Educators especially have a heavy responsibility to teach the American way of life - the importance of a free and unfettered press to Americans. It is a basic freedom, isn't it, that we all stand for and fight for and die for, in how many wars, when our way of life is threatened?

Isn't it the First Amendment - the first! - in our Bill of Rights?

What does it say to our students when our leading educators decide that what happens in the public schools is private, none of the public's business? Dr. Polansky not only kicked a reporter out; he chastised her for interviewing teachers and students about issues in the schools.

Now tell me, who else should reporters talk to about what is happening inside the schools other than teachers and students - and, of course, administrators, if they choose to answer questions? The saddest thing in Southington is that it was merely about why the police officer assigned to the high school was suddenly reassigned. Will somebody tell me why that is such a sensitive topic?
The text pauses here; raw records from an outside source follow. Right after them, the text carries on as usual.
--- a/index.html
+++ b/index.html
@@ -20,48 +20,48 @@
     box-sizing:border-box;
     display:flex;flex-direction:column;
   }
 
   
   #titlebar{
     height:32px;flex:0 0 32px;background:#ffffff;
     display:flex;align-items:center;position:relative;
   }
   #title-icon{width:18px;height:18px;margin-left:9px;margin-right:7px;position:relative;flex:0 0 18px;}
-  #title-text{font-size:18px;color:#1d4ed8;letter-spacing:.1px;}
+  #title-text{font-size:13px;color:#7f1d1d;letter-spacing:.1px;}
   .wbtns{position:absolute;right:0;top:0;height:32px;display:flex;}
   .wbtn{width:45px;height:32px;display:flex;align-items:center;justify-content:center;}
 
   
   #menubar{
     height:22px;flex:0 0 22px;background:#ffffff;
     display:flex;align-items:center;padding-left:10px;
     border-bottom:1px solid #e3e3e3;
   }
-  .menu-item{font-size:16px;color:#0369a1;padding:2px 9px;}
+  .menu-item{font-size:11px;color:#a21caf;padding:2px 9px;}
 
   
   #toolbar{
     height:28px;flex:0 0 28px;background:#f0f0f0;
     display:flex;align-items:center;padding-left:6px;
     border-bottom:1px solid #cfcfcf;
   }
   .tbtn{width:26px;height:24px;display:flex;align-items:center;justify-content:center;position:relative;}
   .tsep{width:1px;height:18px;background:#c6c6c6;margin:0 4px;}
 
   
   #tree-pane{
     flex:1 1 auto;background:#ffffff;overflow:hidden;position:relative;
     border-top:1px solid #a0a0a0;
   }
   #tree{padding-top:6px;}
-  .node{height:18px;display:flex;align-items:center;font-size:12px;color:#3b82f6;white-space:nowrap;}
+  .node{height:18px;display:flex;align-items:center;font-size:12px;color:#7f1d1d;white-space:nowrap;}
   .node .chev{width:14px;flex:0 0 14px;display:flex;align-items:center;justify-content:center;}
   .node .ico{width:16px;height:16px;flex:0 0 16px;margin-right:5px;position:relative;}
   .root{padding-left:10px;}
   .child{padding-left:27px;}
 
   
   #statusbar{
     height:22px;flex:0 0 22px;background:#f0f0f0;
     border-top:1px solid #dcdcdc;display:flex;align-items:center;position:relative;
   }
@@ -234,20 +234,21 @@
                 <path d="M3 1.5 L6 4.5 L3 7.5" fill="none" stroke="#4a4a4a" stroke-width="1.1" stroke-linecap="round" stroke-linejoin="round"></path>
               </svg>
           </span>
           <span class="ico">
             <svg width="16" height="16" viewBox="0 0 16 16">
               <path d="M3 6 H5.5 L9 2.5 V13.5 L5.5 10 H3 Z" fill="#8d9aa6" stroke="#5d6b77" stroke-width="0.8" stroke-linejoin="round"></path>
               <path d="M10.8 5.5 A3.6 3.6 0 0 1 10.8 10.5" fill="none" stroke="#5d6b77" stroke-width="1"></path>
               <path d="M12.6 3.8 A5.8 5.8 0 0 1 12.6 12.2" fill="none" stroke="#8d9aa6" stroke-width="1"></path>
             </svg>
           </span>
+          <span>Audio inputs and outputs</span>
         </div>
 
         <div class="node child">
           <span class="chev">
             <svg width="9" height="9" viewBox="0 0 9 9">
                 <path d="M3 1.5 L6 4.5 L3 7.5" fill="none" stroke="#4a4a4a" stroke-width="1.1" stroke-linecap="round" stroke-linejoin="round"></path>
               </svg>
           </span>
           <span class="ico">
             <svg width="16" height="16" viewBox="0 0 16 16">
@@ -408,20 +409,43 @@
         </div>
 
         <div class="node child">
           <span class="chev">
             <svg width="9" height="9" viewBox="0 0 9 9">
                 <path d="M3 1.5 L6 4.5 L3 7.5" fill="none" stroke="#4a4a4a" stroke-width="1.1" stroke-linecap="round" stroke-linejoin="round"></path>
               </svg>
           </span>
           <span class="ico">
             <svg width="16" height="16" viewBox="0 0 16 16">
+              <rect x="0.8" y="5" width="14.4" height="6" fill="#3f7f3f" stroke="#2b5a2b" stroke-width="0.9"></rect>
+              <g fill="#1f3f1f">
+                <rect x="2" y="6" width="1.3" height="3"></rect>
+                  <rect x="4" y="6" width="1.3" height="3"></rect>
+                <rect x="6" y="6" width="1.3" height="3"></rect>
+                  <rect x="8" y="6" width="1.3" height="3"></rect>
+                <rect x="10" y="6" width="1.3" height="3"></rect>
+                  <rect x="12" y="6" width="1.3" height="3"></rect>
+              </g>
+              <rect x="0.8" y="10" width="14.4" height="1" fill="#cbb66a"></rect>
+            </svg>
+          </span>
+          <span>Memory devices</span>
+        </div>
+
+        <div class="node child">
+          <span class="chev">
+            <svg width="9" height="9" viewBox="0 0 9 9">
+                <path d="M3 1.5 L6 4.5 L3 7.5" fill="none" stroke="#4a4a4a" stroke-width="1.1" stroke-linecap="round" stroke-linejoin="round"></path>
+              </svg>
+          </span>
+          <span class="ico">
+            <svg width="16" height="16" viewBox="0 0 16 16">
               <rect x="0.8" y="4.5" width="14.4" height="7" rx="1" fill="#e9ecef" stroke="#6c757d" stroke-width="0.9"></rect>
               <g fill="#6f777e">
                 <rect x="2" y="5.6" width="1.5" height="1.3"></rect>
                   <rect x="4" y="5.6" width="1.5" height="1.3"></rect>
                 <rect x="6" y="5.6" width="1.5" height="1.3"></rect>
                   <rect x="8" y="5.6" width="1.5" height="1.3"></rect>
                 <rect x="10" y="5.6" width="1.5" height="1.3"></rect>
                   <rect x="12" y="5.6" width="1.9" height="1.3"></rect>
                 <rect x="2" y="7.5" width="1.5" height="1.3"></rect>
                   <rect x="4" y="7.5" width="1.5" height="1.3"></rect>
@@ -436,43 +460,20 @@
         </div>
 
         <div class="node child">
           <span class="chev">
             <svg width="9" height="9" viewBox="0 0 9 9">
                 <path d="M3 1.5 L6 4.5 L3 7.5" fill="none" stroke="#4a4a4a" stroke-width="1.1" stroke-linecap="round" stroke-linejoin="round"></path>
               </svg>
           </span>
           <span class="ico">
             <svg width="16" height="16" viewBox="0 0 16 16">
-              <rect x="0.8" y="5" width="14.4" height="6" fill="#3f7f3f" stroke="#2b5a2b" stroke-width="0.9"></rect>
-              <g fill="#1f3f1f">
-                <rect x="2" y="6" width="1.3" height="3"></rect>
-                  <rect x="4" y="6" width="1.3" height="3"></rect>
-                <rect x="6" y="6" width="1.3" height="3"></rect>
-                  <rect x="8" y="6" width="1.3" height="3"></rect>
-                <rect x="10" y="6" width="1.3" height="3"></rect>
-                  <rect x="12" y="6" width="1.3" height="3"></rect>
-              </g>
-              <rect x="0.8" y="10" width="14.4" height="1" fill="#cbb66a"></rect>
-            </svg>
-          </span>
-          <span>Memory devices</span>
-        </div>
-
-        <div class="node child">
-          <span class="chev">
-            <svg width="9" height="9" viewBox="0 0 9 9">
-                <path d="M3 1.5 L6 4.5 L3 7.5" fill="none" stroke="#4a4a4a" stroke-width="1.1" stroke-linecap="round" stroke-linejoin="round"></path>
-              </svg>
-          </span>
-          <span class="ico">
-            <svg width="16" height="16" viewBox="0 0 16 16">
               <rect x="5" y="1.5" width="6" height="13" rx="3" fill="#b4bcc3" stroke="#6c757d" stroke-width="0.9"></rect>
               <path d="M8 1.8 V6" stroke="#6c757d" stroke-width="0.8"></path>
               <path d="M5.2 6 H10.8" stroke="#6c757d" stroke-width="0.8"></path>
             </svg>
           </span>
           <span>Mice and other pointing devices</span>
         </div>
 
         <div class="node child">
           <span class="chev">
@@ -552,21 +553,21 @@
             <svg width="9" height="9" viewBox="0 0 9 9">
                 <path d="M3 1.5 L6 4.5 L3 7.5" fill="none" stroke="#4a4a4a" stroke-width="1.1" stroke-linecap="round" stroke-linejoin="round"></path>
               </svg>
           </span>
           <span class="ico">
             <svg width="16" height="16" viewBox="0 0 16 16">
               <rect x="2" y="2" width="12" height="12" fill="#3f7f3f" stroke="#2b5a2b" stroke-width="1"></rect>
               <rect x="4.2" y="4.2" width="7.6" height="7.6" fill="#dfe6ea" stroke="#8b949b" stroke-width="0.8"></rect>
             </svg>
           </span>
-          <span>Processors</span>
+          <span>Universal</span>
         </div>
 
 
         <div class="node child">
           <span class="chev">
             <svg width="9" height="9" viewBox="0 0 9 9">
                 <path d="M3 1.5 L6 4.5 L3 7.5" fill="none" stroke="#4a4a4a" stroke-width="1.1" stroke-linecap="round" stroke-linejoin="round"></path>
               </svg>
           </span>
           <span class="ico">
Maybe we all just want the official versions, the spin, the half-truths of officialdom - no need for independent scrutiny by an inquiring press. Never mind that a vigorous and inquiring press is one of the foundations of our free society.

"Freedom of the press belongs to the people. It must be defended against encroachment or assault from any quarter, public or private," states the American Society of Newspaper Editor's "Statement of Principles," which has stood since the 1920s, when it was adopted.

"The American press was made free not just to inform or just to serve as a forum for debate, but also to bring an independent scrutiny to bear on the forces of power in the society, including the conduct of official power at all levels of government."

If this isn't being taught in Dr. Polansky's schools, it sure ought to be.

Translate the Wallingford official's idea on how to cover the local committee to Henry Kissinger's committee looking into the failures of our national security apparatus. What if the rules were that reporters could not ask Dr. Kissinger any questions, that reporters could not talk to committee members, all they could do was listen at their official meetings?

What kind of media would sit back and publish only the official version? The Iraqi press, for one. The German press in the 1930s and 1940s for another.

The ASNE code also dictates that "journalists must be constantly alert to see that the public's business is conducted in public." We take these principles seriously because so many people who rise to high public office forget so easily that the American system is all about freedom, including the independent scrutiny provided by a free press.